JJS3 - Fun pentatonic neo-hard rock bordering at times on doom-metal. (Though from the Yukon rather than Alberta. Is there death metal in the Yukon? I spend too much time wondering if there's anything about certain cities that contributes to the musical style aside from contact with other bands; maybe in a massive territory like YT with only 30,000 other people the population density is too low to get really angry.) I find myself listening to Warrior Warrior repeatedly. The guitar tone and style reminds me of Crysknife in some ways, along with the simple arrangements and catchy melodies.

Kataplexis - Perpetual Apathy is my fave. Technical bordering on black death metal.

Striker. Excellent! Imagine Black Tide meets Hammerfall; ergo, not at all like the 80s hair band the name makes you think of. Check out "F*ck Volcanoes", an ode to that unspellable Icelandic eruption this summer, musically given the full serious-minded operatic hard rock treatment, but lyrically, er ah, not: "F*ck volcanoes! Spewing shit into the sky / Stupid assholes, Iceland why don't you go die / F*ck volcanoes, you're seriously killing my buzz / Motherf*cker." Believe it or not, it works! You will also smile when you listen to "The Keg That Crushed New York".

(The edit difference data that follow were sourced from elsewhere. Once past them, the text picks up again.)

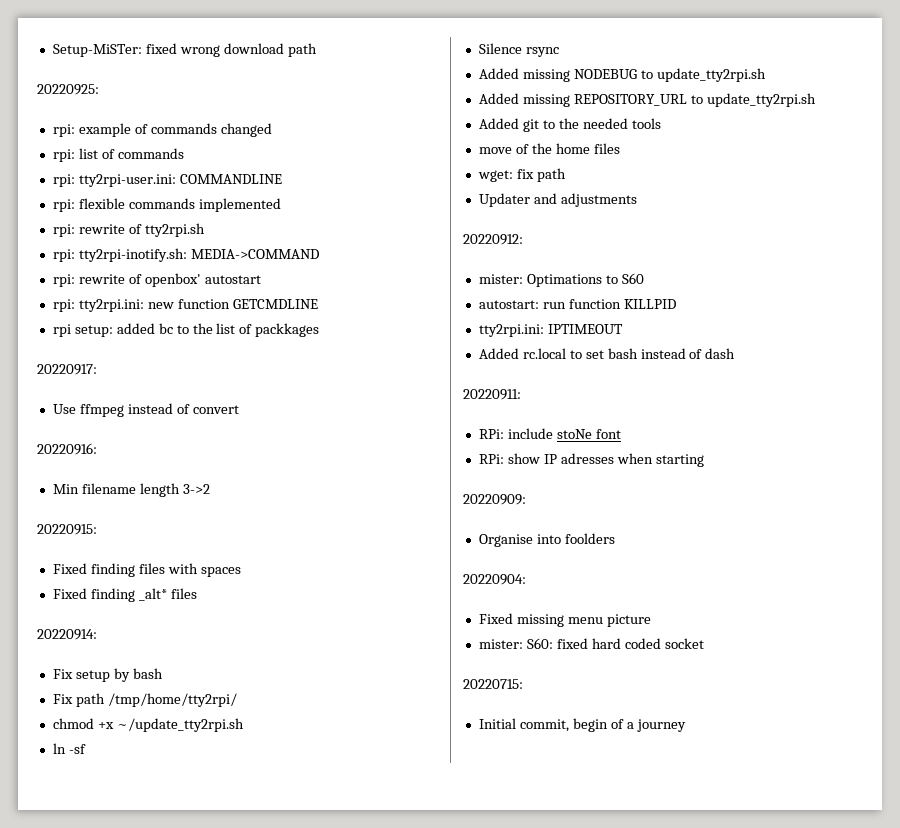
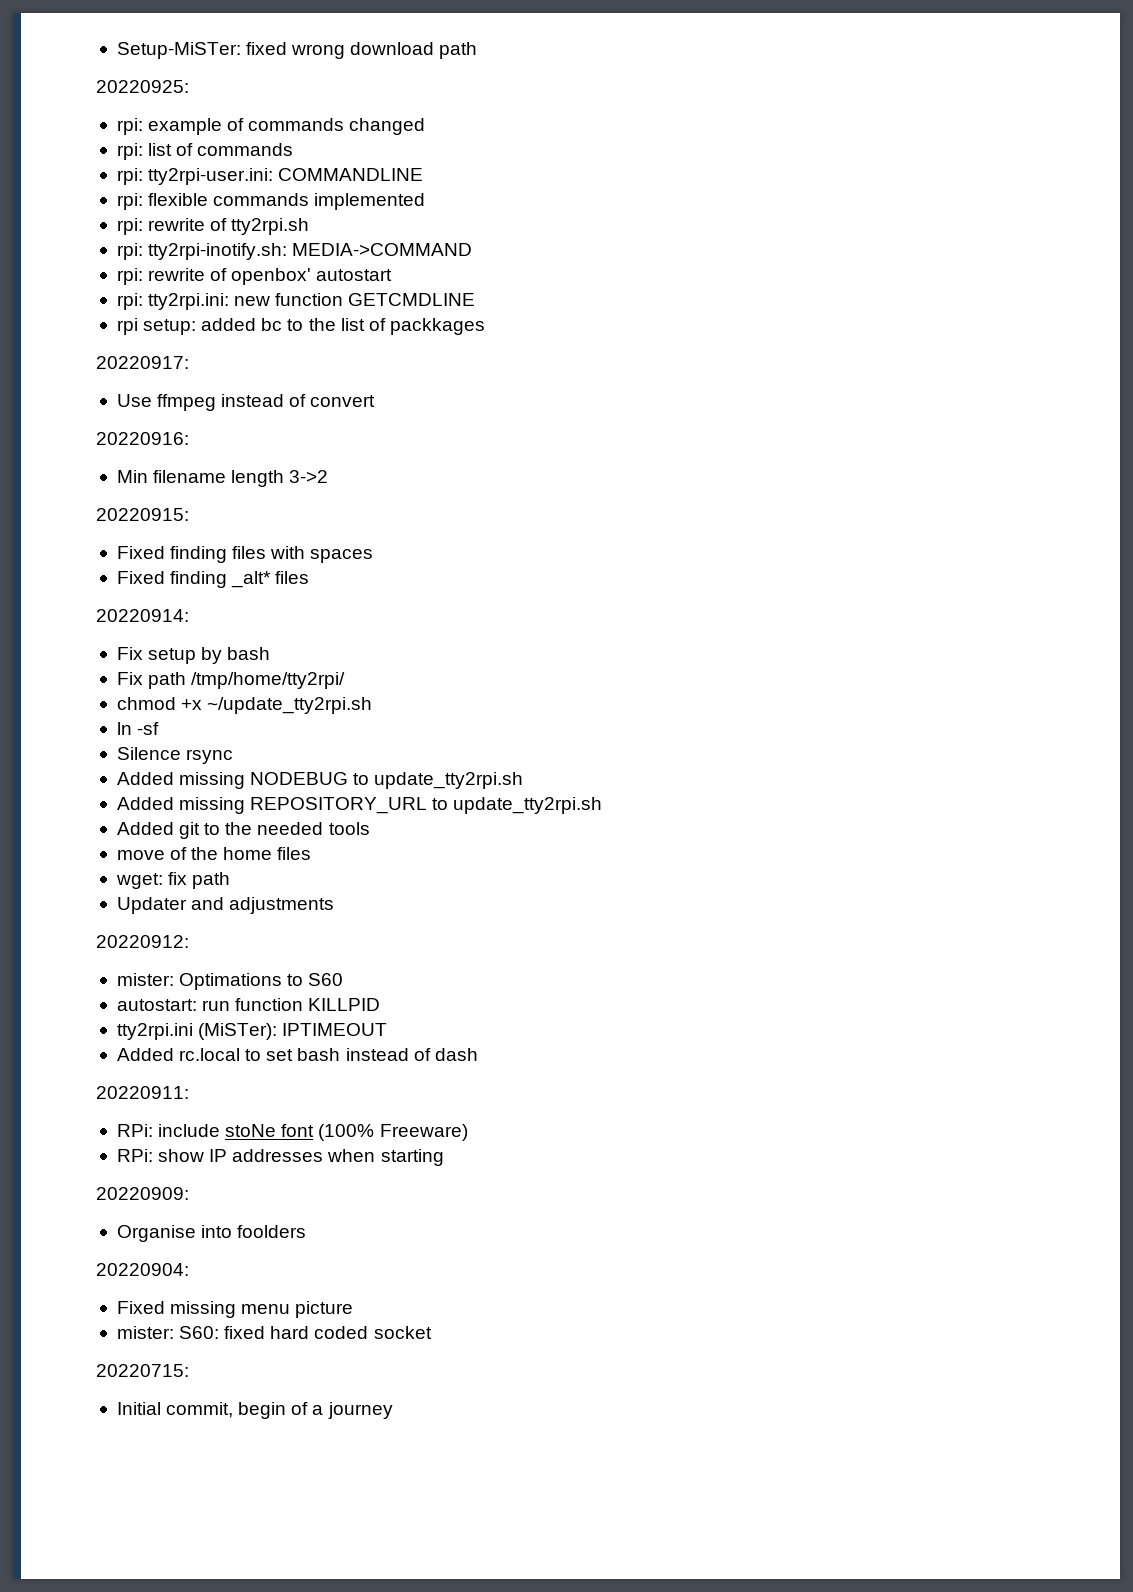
- tty2rpi.ini: IPTIMEOUT
+ tty2rpi.ini (MiSTer): IPTIMEOUT
- RPi: include stoNe font
+ RPi: include stoNe font (100% Freeware)
- RPi: show IP adresses when starting
+ RPi: show IP addresses when starting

Divinity's record is called The Singularity, which is also a good union of metal and sf. I would say they're a slightly less grating Meshuggah, but you can hear the influence, even in the vocal style. About time for a generation of Meshuggah-influenced bands to appear.

Also check out Ominosity and Viathyn.

I don't know about you but when I find an excellent metal scene in an unexpected part of the world and I'm checking out their tunes I'm like a kid opening presents at Christmas. Enjoy!

Monday, September 6, 2010

Singularity Watch: Snake Robots

These scare me almost as much as quadrotors.



Now all you have to do is make them waterproof and try to eat Christian Bale and you're set. And I know a lot of ladies who claim to already have the second part down pat.